As the weather gets warmer, I return to having light meals for lunches. I love this recipe because it is so light and easy to make. Best of all, healthy and rather guilt free! One more slice for me please!


Now that Spring is here, I'm seeing more varieties of vegetables again! woohoo...

and as you are reading this, AR is bringing me out on a picnic date! YES! and he is making sushi!! (with my help of course!!! Long weekend..I love long weekends!! Short post today. ;)

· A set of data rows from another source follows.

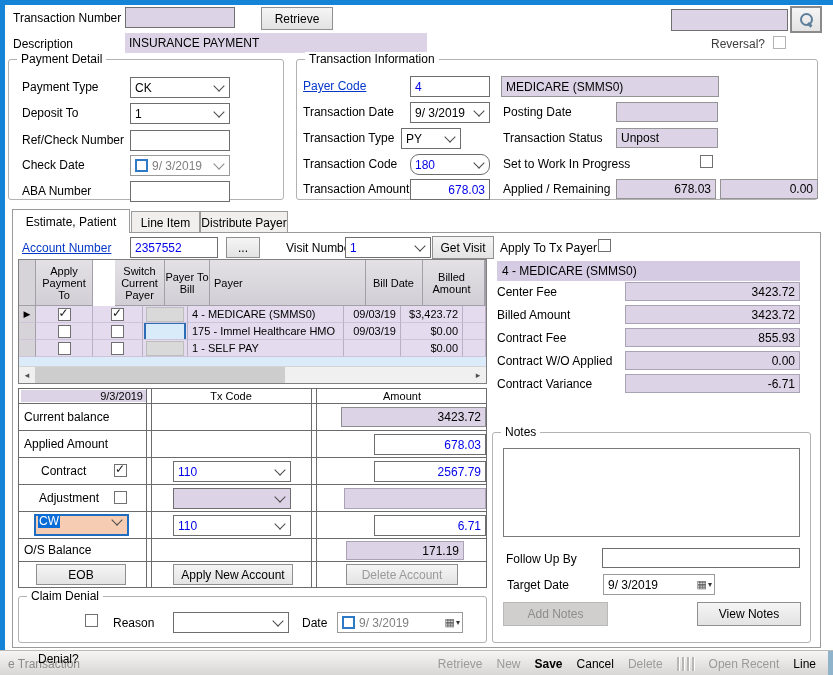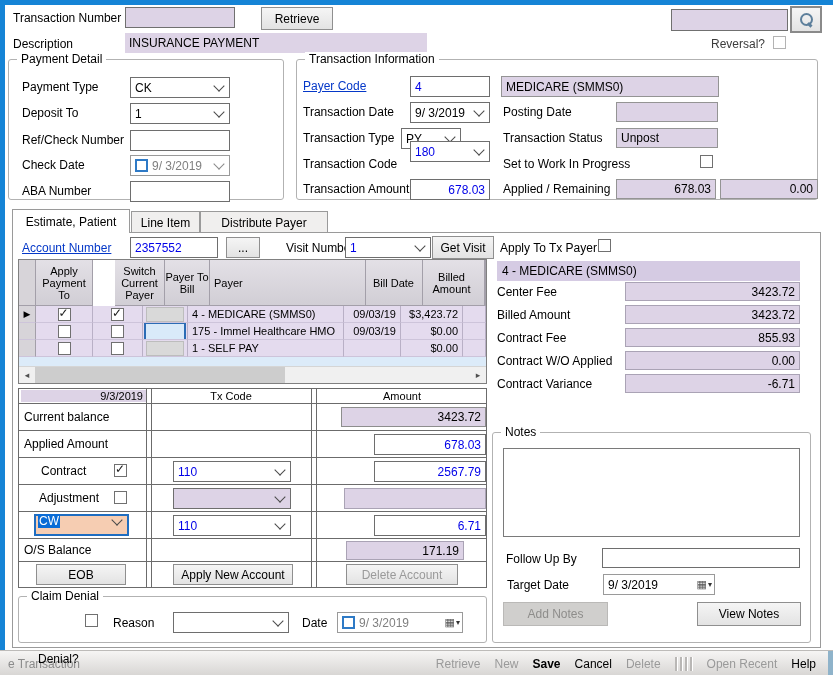--- a/index.html
+++ b/index.html
@@ -174,7 +174,7 @@
     </div>
 
   <span class="lbl" style="left:303px;top:157px;">Transaction Code</span>
-  <div class="abs combo blue-text" style="left:410px;top:141px;width:80px;height:21px;">
+  <div class="abs combo blue-text" style="left:410px;top:154px;width:80px;height:21px;border-radius:9px;">
       <span class="ctext">180</span>
       <span class="chev"></span>
     </div>

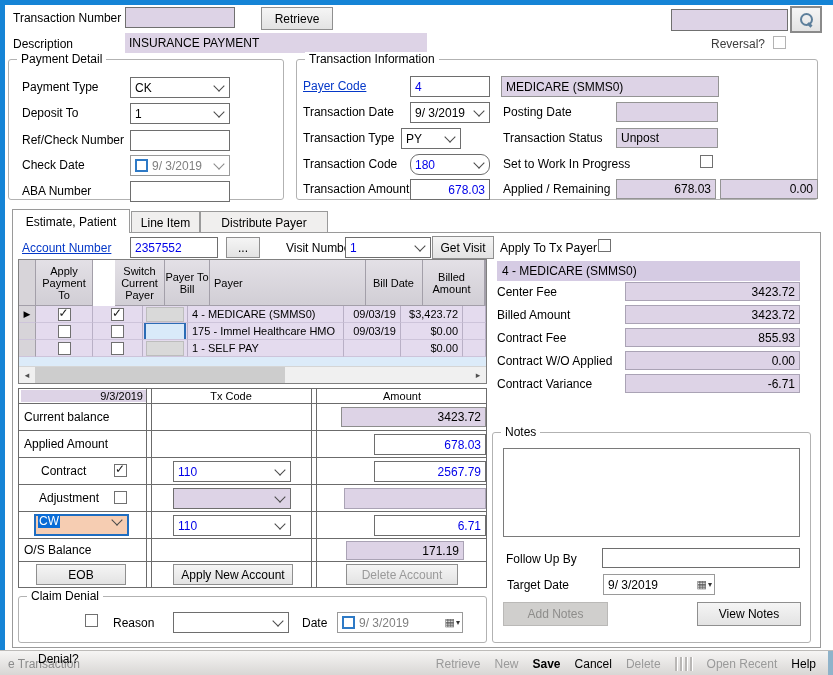--- a/index.html
+++ b/index.html
@@ -199,7 +199,7 @@
   <div class="tab" style="left:131px;top:211px;width:69px;height:22px;">
       <span>Line Item</span>
     </div>
-  <div class="tab" style="left:200px;top:211px;width:128px;height:22px;">
+  <div class="tab" style="left:200px;top:211px;width:88px;height:22px;">
       <span>Distribute Payer</span>
     </div>
   <div class="abs" style="left:12px;top:232px;width:809px;height:416px;border:1px solid #9a9a9a;background:#fff;z-index:1;"></div>

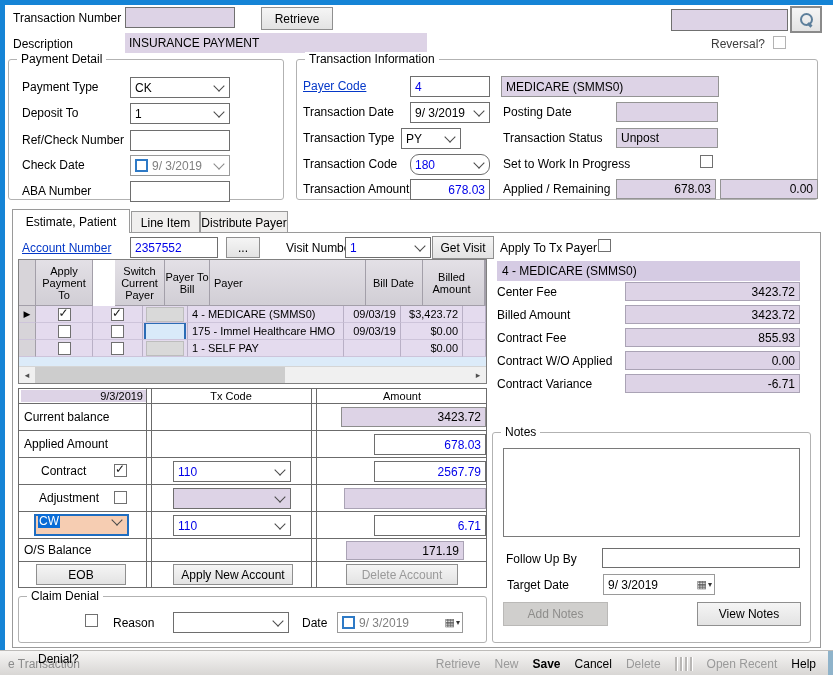--- a/index.html
+++ b/index.html
@@ -445,7 +445,7 @@
           <i></i>
         </span>
       <span class="sb-grey">Open Recent</span>
-      <span>Help</span>
+      <span>Line</span>
     </div>
     <div style="width:5px;height:25px;background:#8fb3ca;"></div>
   </div>

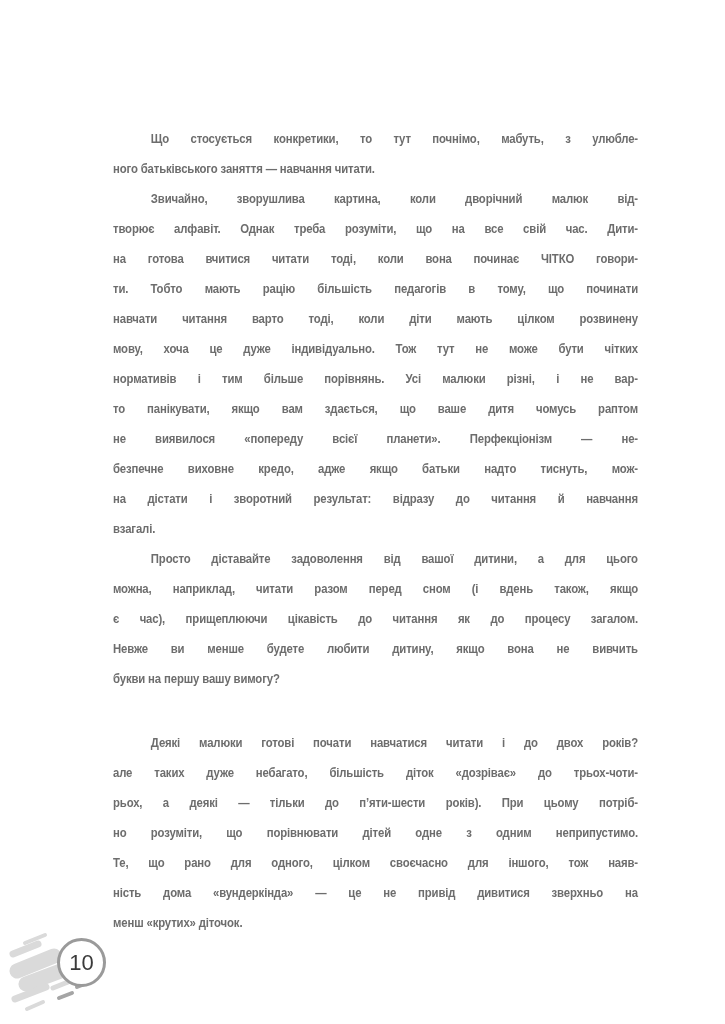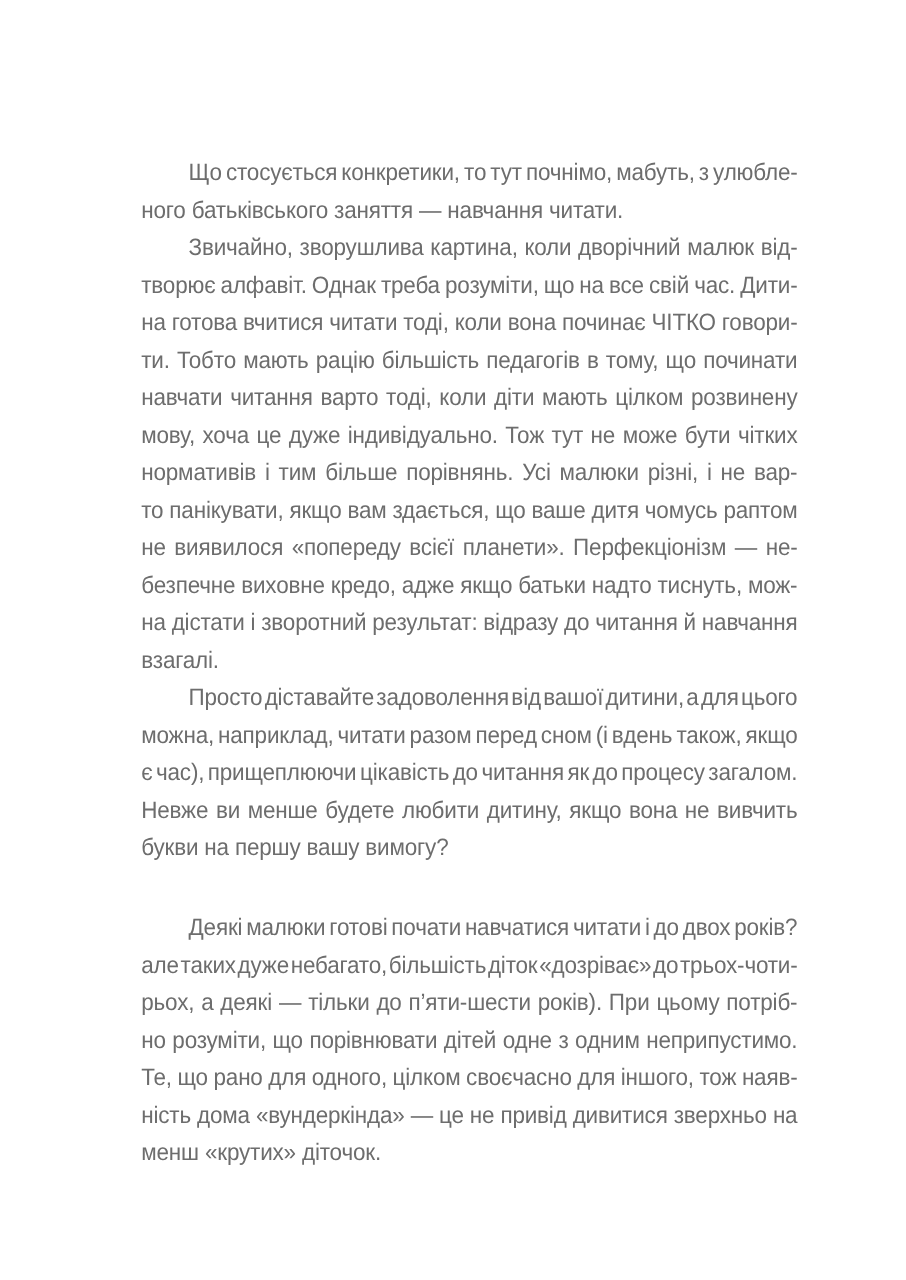--- a/index.html
+++ b/index.html
@@ -18,8 +18,9 @@
     left: 113px; top: 124px;
     width: 525px;
     color: #6d6d6d;
-    font-size: 19px;
+    font-size: 12px;
     letter-spacing: -0.15px;
+    font-weight: bold;
   }
   .paragraph { margin: 0; }
   .paragraph.gap-before { margin-top: 34px; }

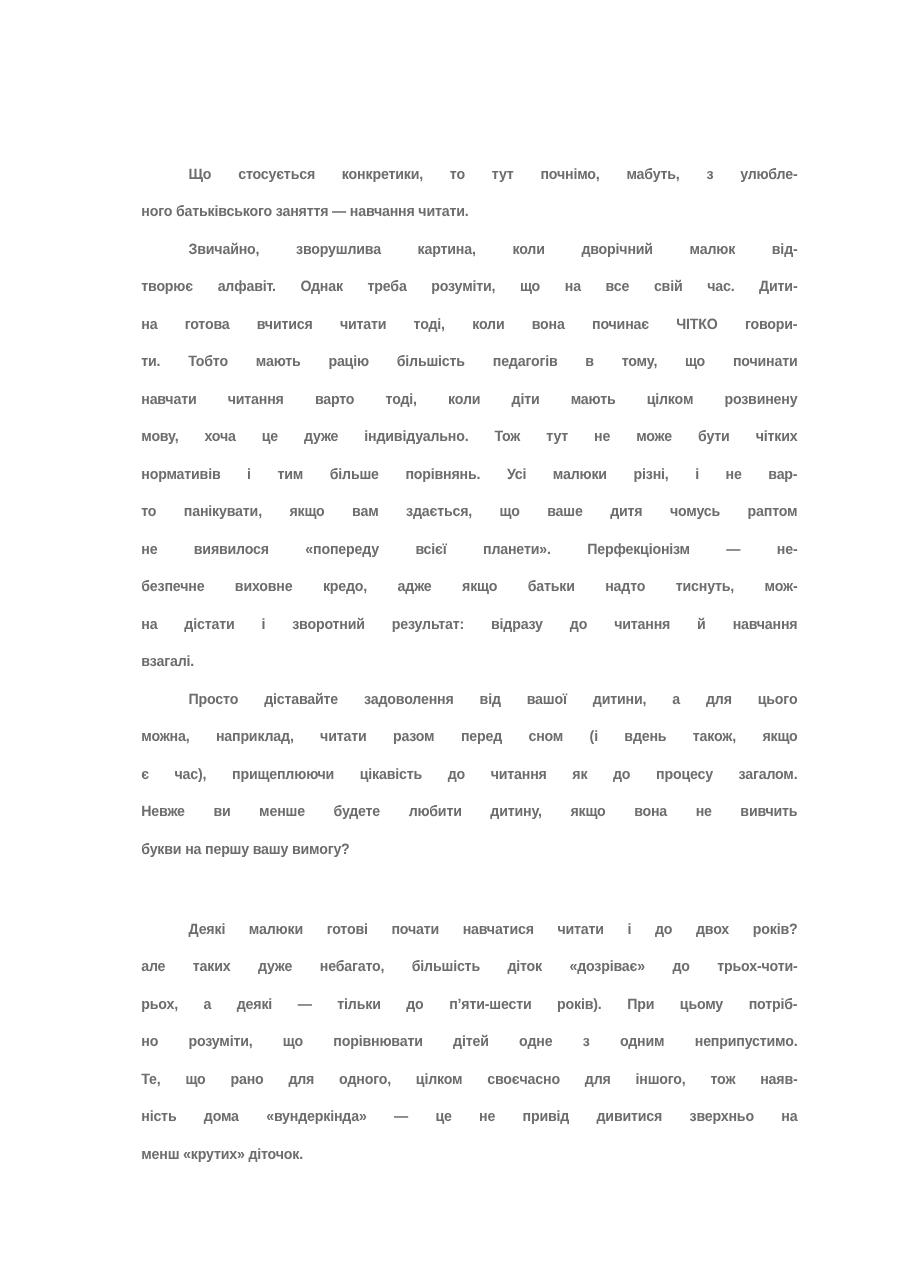--- a/index.html
+++ b/index.html
@@ -341,6 +341,26 @@
       </div>
     </div>
 
+  <div class="footer-deco">
+    <svg class="comet" width="140" height="100" viewBox="0 0 140 100" xmlns="http://www.w3.org/2000/svg">
+      <g stroke="#dadada" stroke-linecap="round" fill="none">
+        <line x1="25" y1="18" x2="45" y2="10" stroke-width="4"></line>
+        <line x1="13" y1="29" x2="38" y2="19" stroke-width="7"></line>
+        <line x1="17" y1="46" x2="54" y2="31" stroke-width="15"></line>
+        <line x1="26" y1="59" x2="66" y2="44" stroke-width="15"></line>
+        <line x1="15" y1="74" x2="46" y2="62" stroke-width="7"></line>
+        <line x1="27" y1="84" x2="43" y2="77" stroke-width="4"></line>
+        <line x1="53" y1="63" x2="68" y2="57" stroke-width="5"></line>
+      </g>
+      <g stroke="#a5a5a5" stroke-linecap="round" fill="none">
+        <line x1="59" y1="73" x2="72" y2="68" stroke-width="4"></line>
+        <line x1="77" y1="62" x2="90" y2="57" stroke-width="4"></line>
+      </g>
+    </svg>
+    <div class="badge">
+      <span>10</span>
+    </div>
+  </div>
 
 </div>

Smoked Salmon and Asparagus Frittata (For 2 with tea time left overs..lol)-recipe adapted from Australian Good Food Magazine
2 tsp olive oil
1 red onion sliced
2 potatoes peeled and sliced
1 bunch of asparagus trimmed
100 grams smoked salmon slices
60 grams fetta cheese (I used normal but u can use goats cheese feta)
5 eggs
1/4 cup of soy milk (or skim milk)
Cherry tomatoes to serve

Cook onion in pan till caramelised. Par boil potatoes in saucepan with salted water. Blanch asparagus.

Preheat Oven 180C
Place sliced potatoes onto baking dish. Top with layers of onions, smoked salmon, asparagus and fetta.

Whisk eggs, milk till combined. Pour eggs mixture over dish. Bake for 45 mins till it turns golden brown! Serve with cherry tomatoes or a green salad.